[Saved data entries]
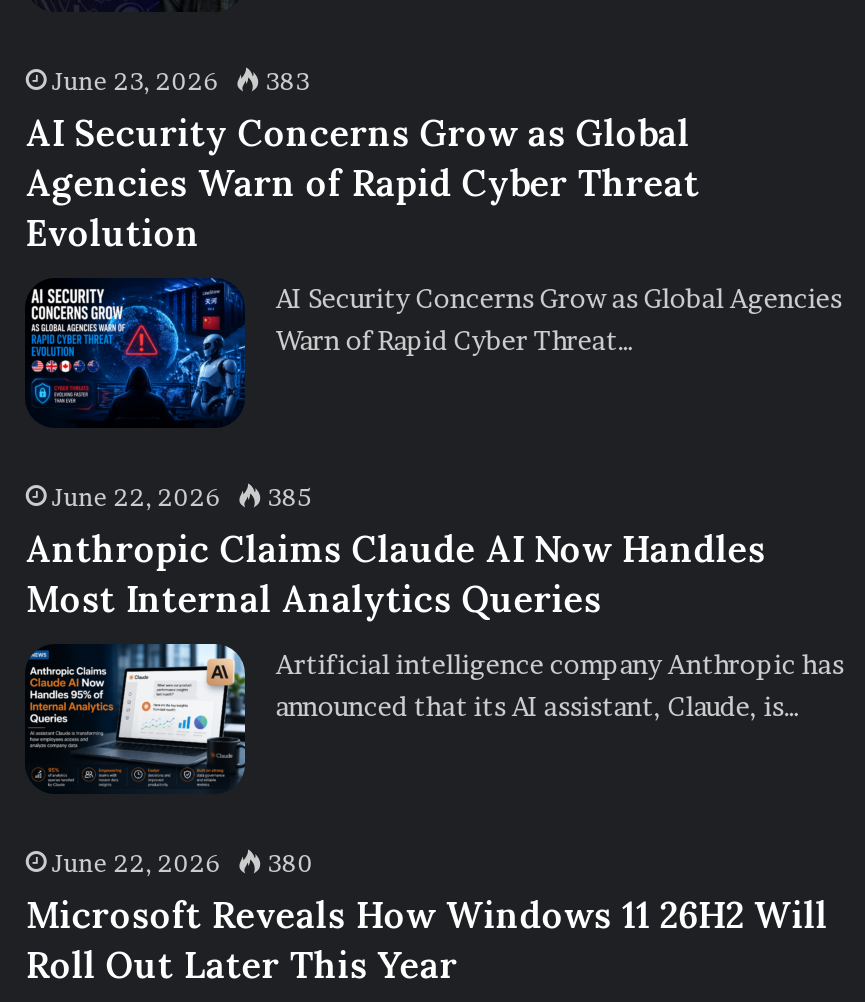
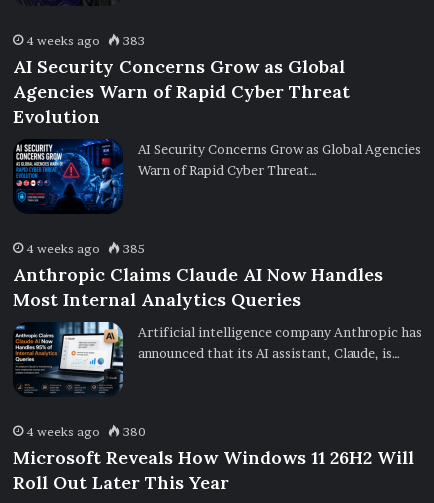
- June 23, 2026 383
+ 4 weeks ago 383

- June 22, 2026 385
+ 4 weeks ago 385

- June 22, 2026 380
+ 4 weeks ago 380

**Problem details**. Note every line of the entries in which "weeks" appears, and copy it down.

**Answer area**.
+ 4 weeks ago 383
+ 4 weeks ago 385
+ 4 weeks ago 380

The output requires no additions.